An activity takes you to NKDEP's online eGFR calculator to see how serum creatinine, gender, age and ethnicity impact eGFR results.
When you finish this module, you should be able to use NKDEP's Explaining Your Kidney Test Results handout to discuss eGFR and UACR results with your clients.
Download Module 2 (PowerPoint: 5,278 KB)
This module reviews how intake of certain nutrients is reflected in urinary excretion; which antihypertensive medications increase the risk for hyperkalemia in CKD; and how diabetes control impacts CKD and how CKD progression may impact diabetes control. Interventions to lower albuminuria and control lipids in CKD are discussed. Using a case study format, follow Frank's journey as he rapidly approaches kidney failure to see how the diet and medications may interact in hypertension and diabetes in CKD.
Download Module 3 (PowerPoint: 3,971 KB)
Who would have thought that declining kidney function could result in anemia and bone disease? Another case study is used to follow Joseph's journey as he tries to lose weight for placement on the kidney transplant list. He experiences CKD complications along the way, including anemia, hypoalbuminemia, hyperkalemia, metabolic acidosis, and bone disease. See how NKDEP's Your Kidney Test Results and individual nutrient handouts can be used as part of self-management education.
Download Module 4 (PowerPoint: 5,255 KB)
Diet prescriptions in CKD must be individualized; one size does not fit all.
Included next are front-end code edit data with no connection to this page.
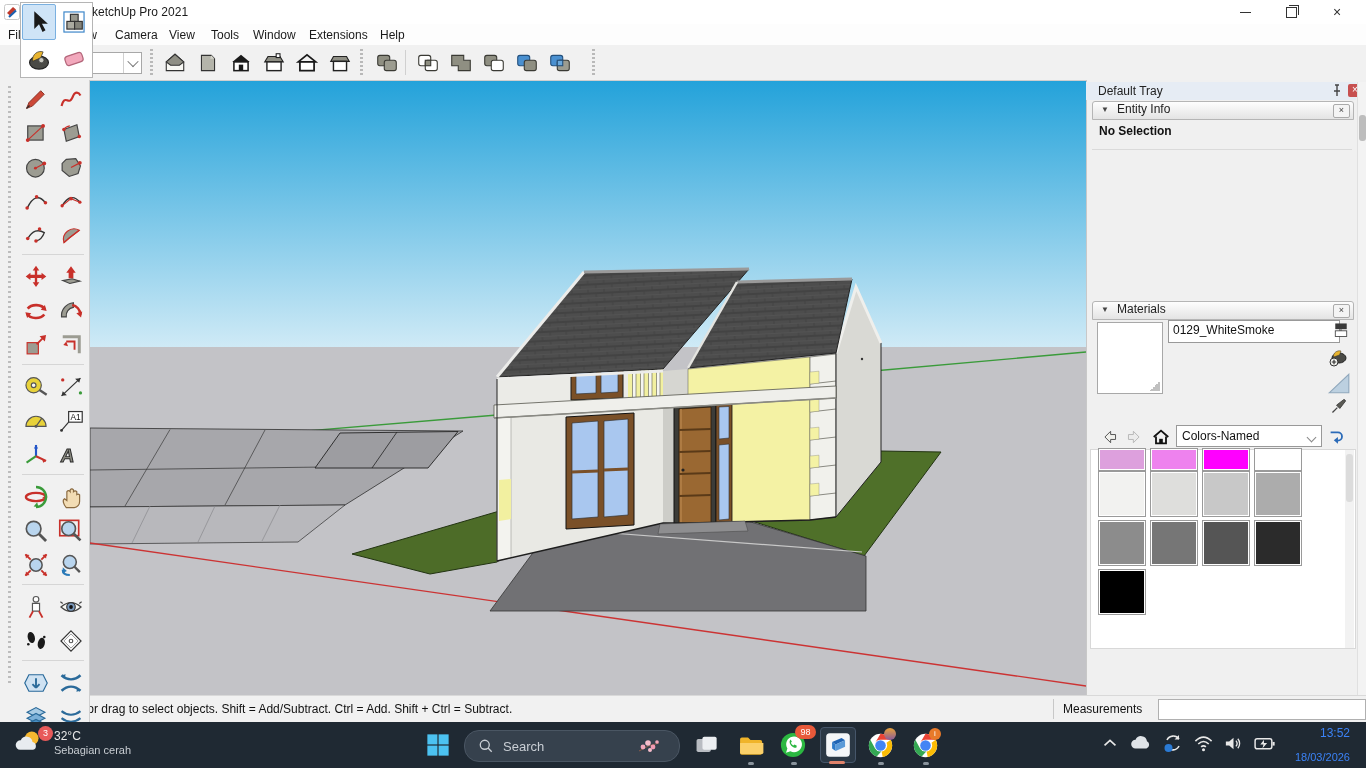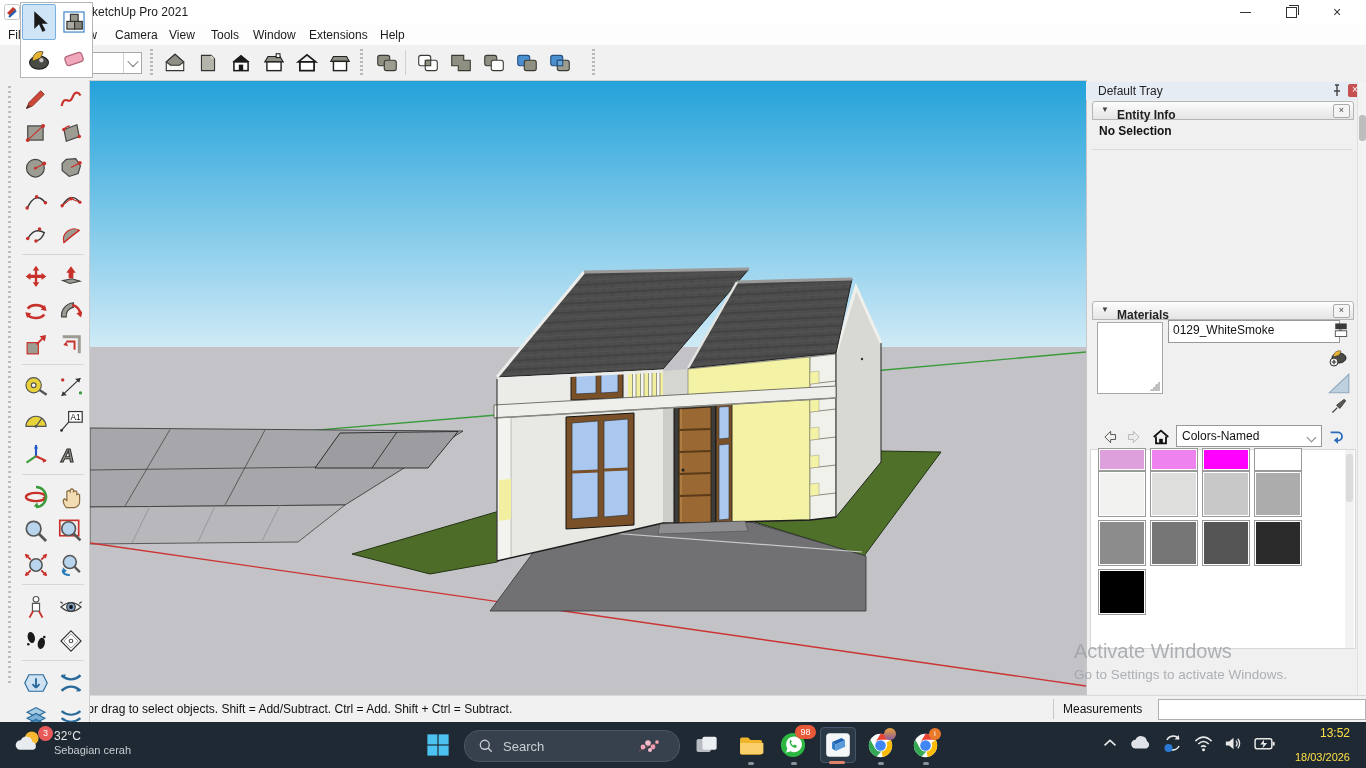--- a/index.html
+++ b/index.html
@@ -46,21 +46,21 @@
   
   #tray{left:1086px;top:80px;width:280px;height:615px;background:#f0f0f0;border-left:1px solid #c8c8c8;z-index:15;box-sizing:border-box;}
   #tray-header{left:1086px;top:82px;width:270px;height:18px;background:#e6ecf4;z-index:16;}
   #tray-title{position:absolute;left:12px;top:2px;font-size:12px;color:#222;text-align:center;}
   #tray-pin{position:absolute;left:244px;top:1px;width:14px;height:15px;}
   #tray-close{position:absolute;left:262px;top:2px;width:14px;height:13px;background:#c75050;color:#fff;
     font-size:10px;line-height:12px;text-align:center;border-radius:2px;}
   .sect-header{position:absolute;left:1092px;width:260px;height:17px;border:1px solid #b5b5b5;border-radius:3px 3px 0 0;
     background:linear-gradient(#fdfdfd,#e4e4e4);font-size:12px;color:#111;z-index:16;}
   .sect-header .tri{position:absolute;left:8px;top:3px;font-size:8px;color:#444;}
-  .sect-header .sect-title{position:absolute;left:24px;top:6px;font-weight:bold;color:#222;}
+  .sect-header .sect-title{position:absolute;left:24px;top:0;font-weight:normal;color:#222;}
   .sect-header .sect-close{position:absolute;right:3px;top:2px;width:15px;height:12px;border:1px solid #aaa;background:#f4f4f4;
     font-size:9px;line-height:11px;text-align:center;color:#444;border-radius:2px;}
   #entity-header{top:101px;}
   #entity-status{left:1099px;top:124px;font-size:12px;font-weight:bold;color:#111;z-index:16;}
   #entity-divider{left:1092px;top:149px;width:260px;height:1px;background:#dadada;z-index:16;}
   #materials-header{top:301px;}
   #mat-preview{left:1097px;top:322px;width:64px;height:70px;background:#fff;border:1px solid #a8a8a8;z-index:16;}
   #mat-preview:after{content:"";position:absolute;right:2px;bottom:2px;width:10px;height:10px;
     background:linear-gradient(135deg,transparent 50%,#c0c0c0 50%);}
   #mat-name{left:1168px;top:320px;width:162px;height:19px;background:#fff;border:1px solid #999;
@@ -116,21 +116,21 @@
   #search-blossom{position:absolute;right:10px;top:4px;}
   #su-tile{position:absolute;left:820px;top:5px;width:34px;height:34px;background:#2b3845;border:1px solid #46566a;border-radius:4px;
     display:flex;align-items:center;justify-content:center;}
   #su-underline{position:absolute;left:829px;top:39px;width:16px;height:3px;background:#e0826a;border-radius:2px;}
   .run-dot{position:absolute;top:40px;width:6px;height:2.5px;background:#8a939c;border-radius:2px;}
   .badge{position:absolute;border-radius:50%;color:#fff;text-align:center;z-index:3;}
   #wa-badge{left:795px;top:3px;min-width:17px;height:14px;background:#e8593a;font-size:9px;line-height:14px;border-radius:8px;padding:0 2px;}
   #ch1-badge{left:884px;top:6px;width:12px;height:12px;background:linear-gradient(#e8a23a,#8a5a9a);}
   #ch2-badge{left:929px;top:6px;width:12px;height:12px;background:#e87a2a;font-size:8px;line-height:12px;}
   #systray{position:absolute;left:1100px;top:9px;display:flex;align-items:center;gap:9px;}
-  #clock{position:absolute;left:1276px;top:4px;width:74px;text-align:right;color:#fde047;}
+  #clock{position:absolute;left:1276px;top:4px;width:74px;text-align:right;color:#3b82f6;}
   #clock-time{font-size:12px;}
   #clock-date{font-size:11px;margin-top:11px;}
 </style>
 </head>
 <body>
 
 <div id="stage">
 
   <div id="titlebar" class="abs">
     <div id="app-icon" class="abs">
@@ -795,24 +795,20 @@
       <div class="swatch" style="left: 163px; top: 70px; background: rgb(43, 43, 43);"></div>
       <div class="swatch" style="left: 7px; top: 119px; background: rgb(0, 0, 0);"></div>
     </div>
   <div id="mat-scroll" class="abs">
       <div class="thumb"></div>
     </div>
   <div id="tray-scroll" class="abs">
       <div class="thumb"></div>
     </div>
 
-  <div id="watermark" class="abs">
-    <div id="wm1">Activate Windows</div>
-    <div id="wm2">Go to Settings to activate Windows.</div>
-  </div>
 
   <div id="statusbar" class="abs">
     <div id="geo-icon">
       <svg viewBox="0 0 16 16" width="16" height="16">
           <circle cx="8" cy="8" r="6.5" fill="none" stroke="#999" stroke-width="1.3"></circle>
           <circle cx="8" cy="8" r="2" fill="#999"></circle>
         </svg>
     </div>
     <div id="status-message">k or drag to select objects. Shift = Add/Subtract. Ctrl = Add. Shift + Ctrl = Subtract.</div>
     <div id="status-sep"></div>

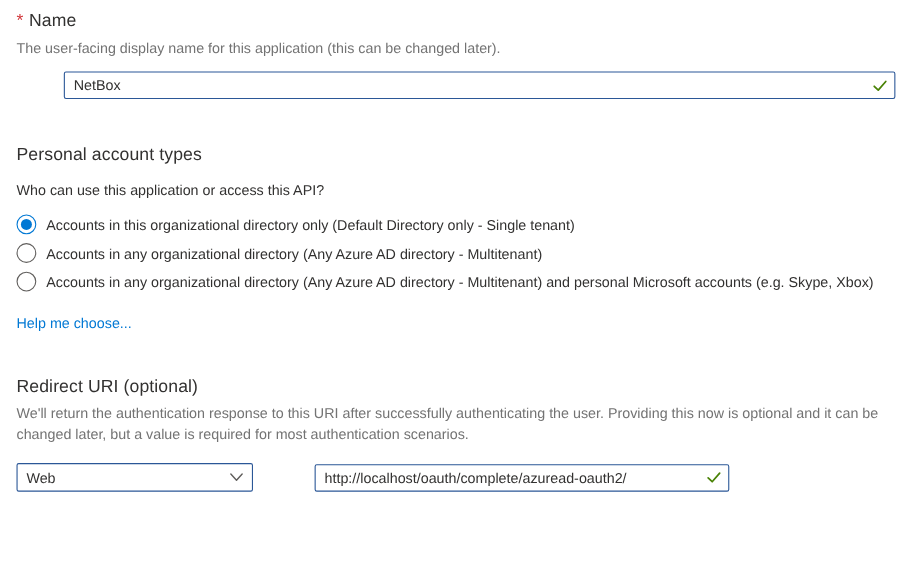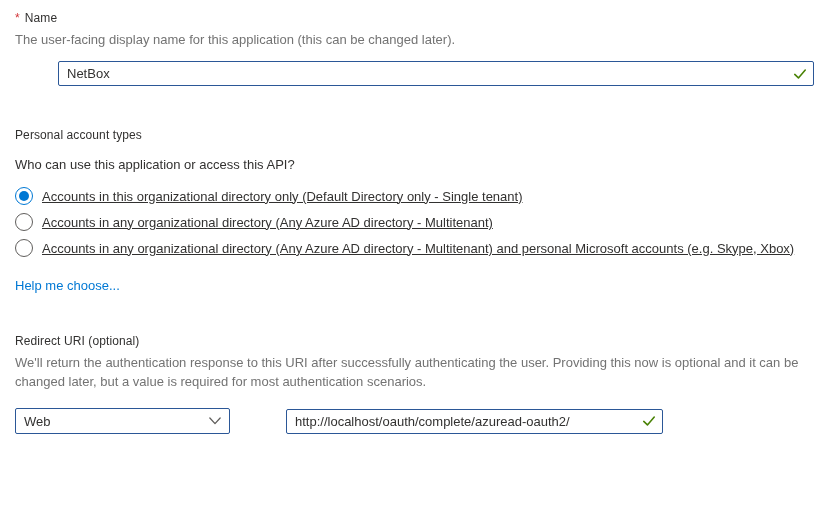--- a/index.html
+++ b/index.html
@@ -6,21 +6,21 @@
   html, body { width: 829px; height: 516px; }
   body {
     background: #ffffff;
     font-family: "Liberation Sans", sans-serif;
     color: #323130;
     overflow: hidden;
   }
   .page { padding: 11px 15px 0 15px; }
 
   .section-title {
-    font-size: 12px;
+    font-size: 16px;
     color: #323130;
     letter-spacing: 0.1px;
   }
   .required-marker { color: #d13438; margin-right: 5px; }
 
   .desc {
     font-size: 13px;
     line-height: 19px;
     margin-top: 5px;
     color: #737373;
@@ -75,21 +75,21 @@
   }
   .radio-dot {
     width: 10px;
     height: 10px;
     border-radius: 50%;
     background: #0078d4;
     display: none;
   }
   .radio-row.selected .radio { border-color: #0078d4; }
   .radio-row.selected .radio-dot { display: block; }
-  .radio-label { font-size: 13px; color: #323130; text-decoration: underline; }
+  .radio-label { font-size: 13px; color: #323130; }
 
   .help-link {
     display: inline-block;
     margin-top: 17px;
     font-size: 13px;
     color: #0078d4;
     text-decoration: none;
     cursor: pointer;
   }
This module briefly reviews weight and calorie needs in CKD. Dietary reference intakes; nutrient content of food groups; and sources of sodium, potassium, phosphorus, and protein are reviewed. Population data is presented showing national trends in nutrient intakes and provides evidence that potassium should be restricted based on serum level, not eGFR.
Several activities take you to the U.S. Department of Agriculture's Nutrient Analysis Library website to identify and compare sources of added sodium, potassium, and phosphorus in certain foods and beverages. The individual nutrient handouts available from NKDEP are highlighted with patient counseling suggestions.
Download Module 5 (PowerPoint: 8,934 KB)
Module 5 begins with a case study that shows how diet and medications impact Maria's journey to kidney failure and reviews how to modify meal plans to lower sodium, phosphorus, and potassium. Simple graphics are provided to help clients learn how they can prepare for renal replacement therapy – Hemodialysis (HD), peritoneal dialysis (PD), and kidney transplantation. Learn how HD and PD treatments differ and review why the diet requirements are not the same. The pros and cons of each option are included. Numerous patient resources are shown for use when discussing treatment options. The entire program content is briefly reviewed at the end.
The Academy of Nutrition and Dietetics (AND) is offering continuing professional education credits for the five NKDEP modules. To receive credit for the Chronic Kidney Disease Nutrition Management training, participants must complete all five modules and pass a final exam.